◆ SUPPLIED MATERIAL
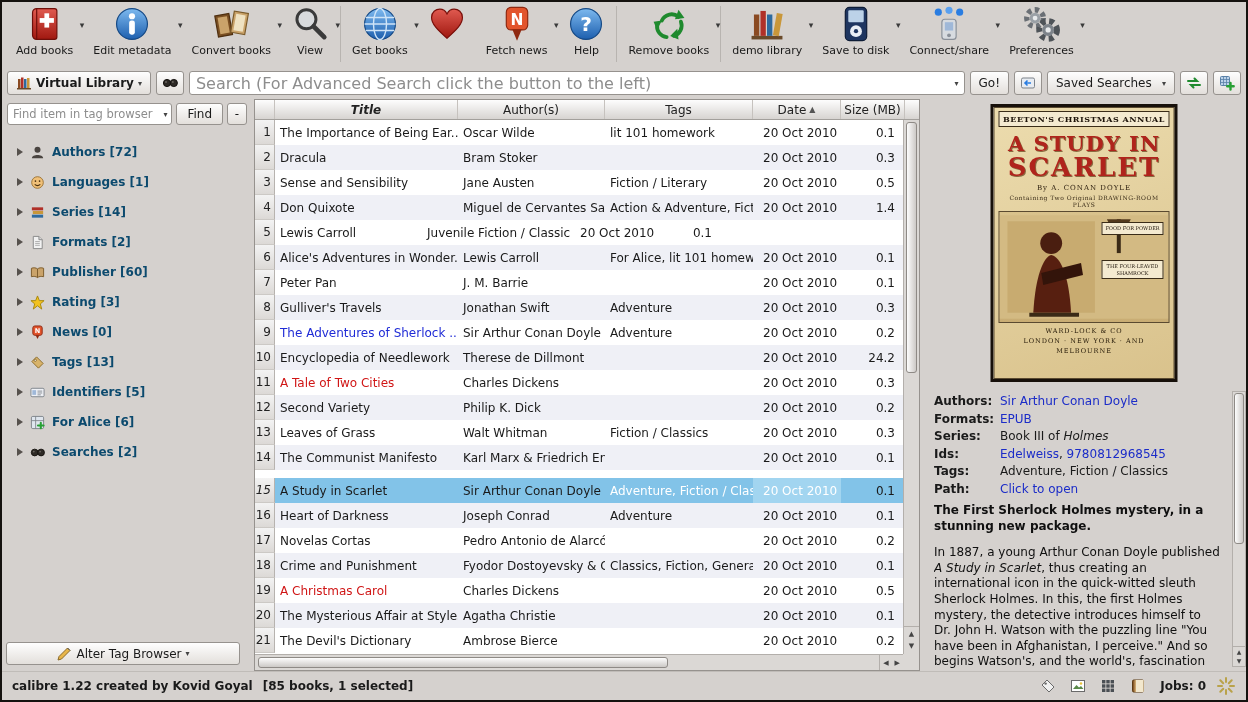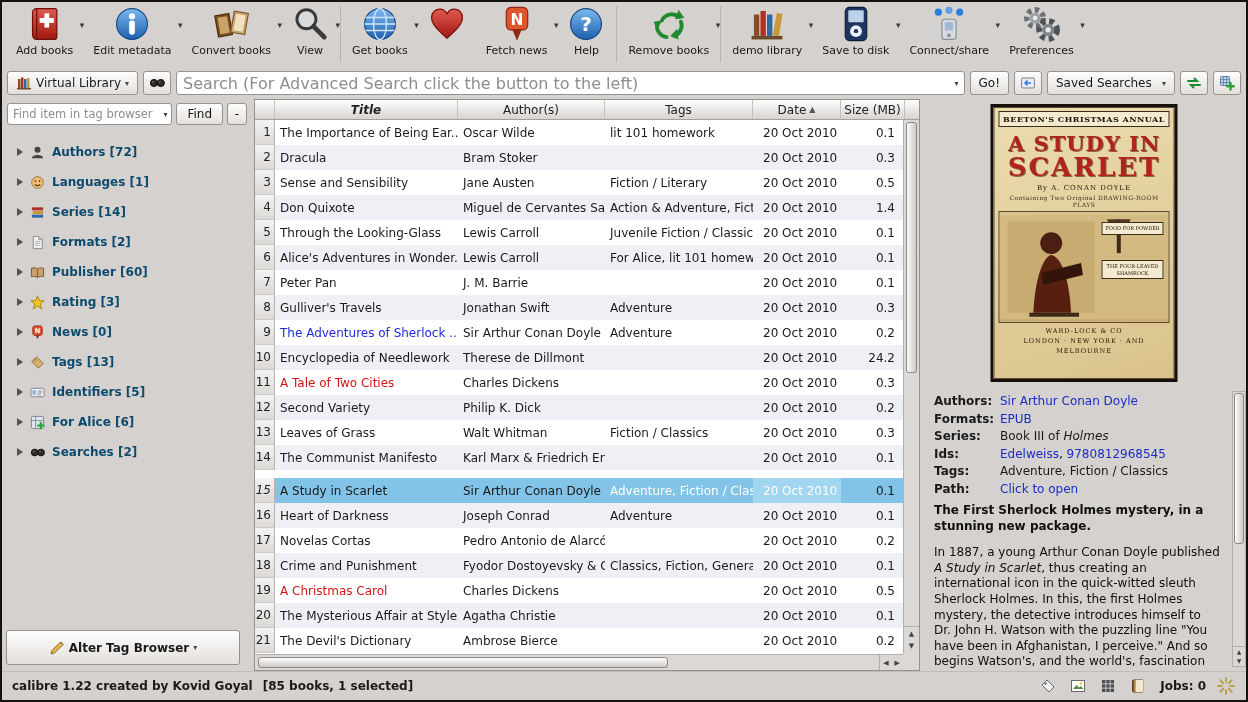--- a/index.html
+++ b/index.html
@@ -34,7 +34,7 @@
   
   .search-row { position:absolute; top:68px; left:2px; right:2px; height:30px;
     display:flex; align-items:center; gap:5px; padding:0 5px; }
-  .vl-btn { min-width:108px; }
+  .vl-btn { min-width:108px;font-weight:bold; }
   .search-input-wrap { flex:1; display:flex; align-items:center; height:24px; background:#fff;
     border:1px solid #96928e; border-radius:3px; padding:0 3px 0 6px; }
   .search-input { flex:1; border:none; outline:none; background:transparent; font-size:16px;

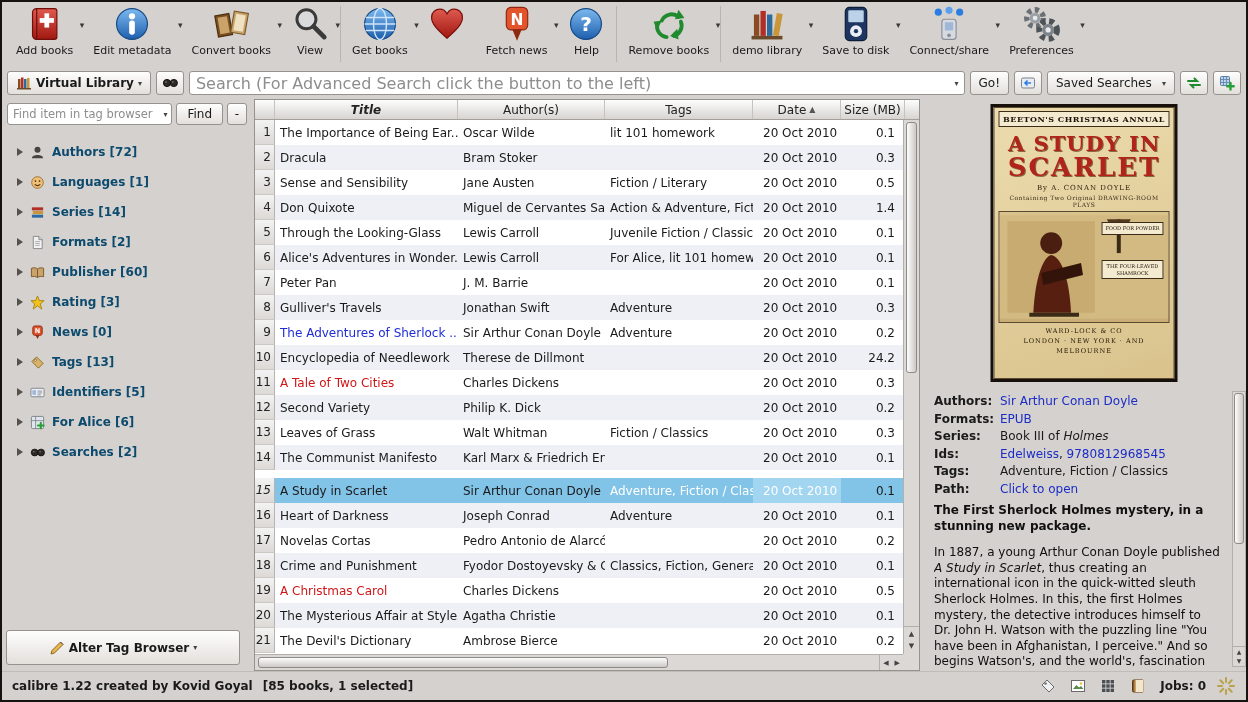--- a/index.html
+++ b/index.html
@@ -713,7 +713,6 @@
       </div>
       <div class="brow">
         <div class="c num">5</div>
-        <div class="c title">Through the Looking-Glass</div>
         <div class="c authors">Lewis Carroll</div>
         <div class="c tags">Juvenile Fiction / Classics</div>
         <div class="c date">20 Oct 2010</div>

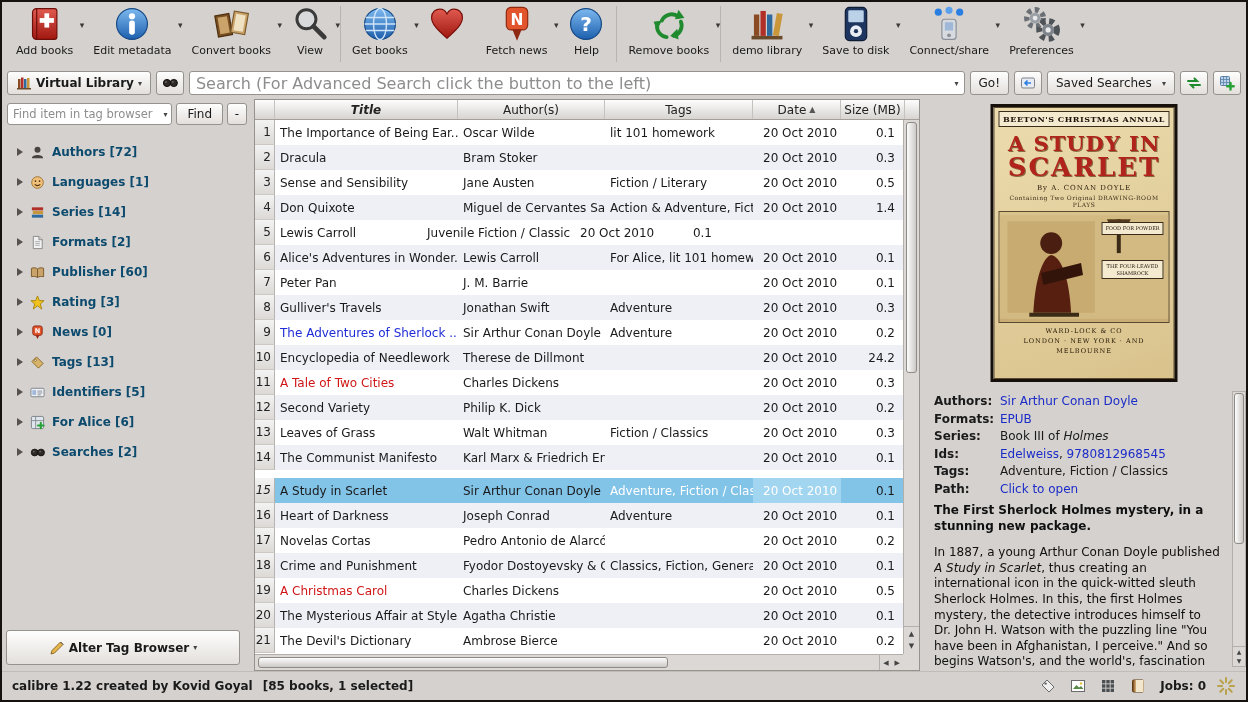--- a/index.html
+++ b/index.html
@@ -57,7 +57,7 @@
     border-bottom:4.5px solid transparent; }
   .tree-icon svg { width:15px; height:15px; display:block; }
   .tree-label { font-weight:bold; font-size:12px; color:#0c4a6e; }
-  .alter-btn { position:absolute; bottom:6px; left:4px; right:12px; height:35px;font-weight:bold; }
+  .alter-btn { position:absolute; bottom:6px; left:4px; right:12px; height:23px; }
 
   
   .book-list { position:absolute; left:254px; top:99px; width:666px; bottom:31px;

◆ TASK STATEMENT
Extract all lines of the records above that include "flex".

◆ RESPONSE
     display:flex; align-items:center; gap:5px; padding:0 5px; }
   .search-input-wrap { flex:1; display:flex; align-items:center; height:24px; background:#fff;
   .search-input { flex:1; border:none; outline:none; background:transparent; font-size:16px;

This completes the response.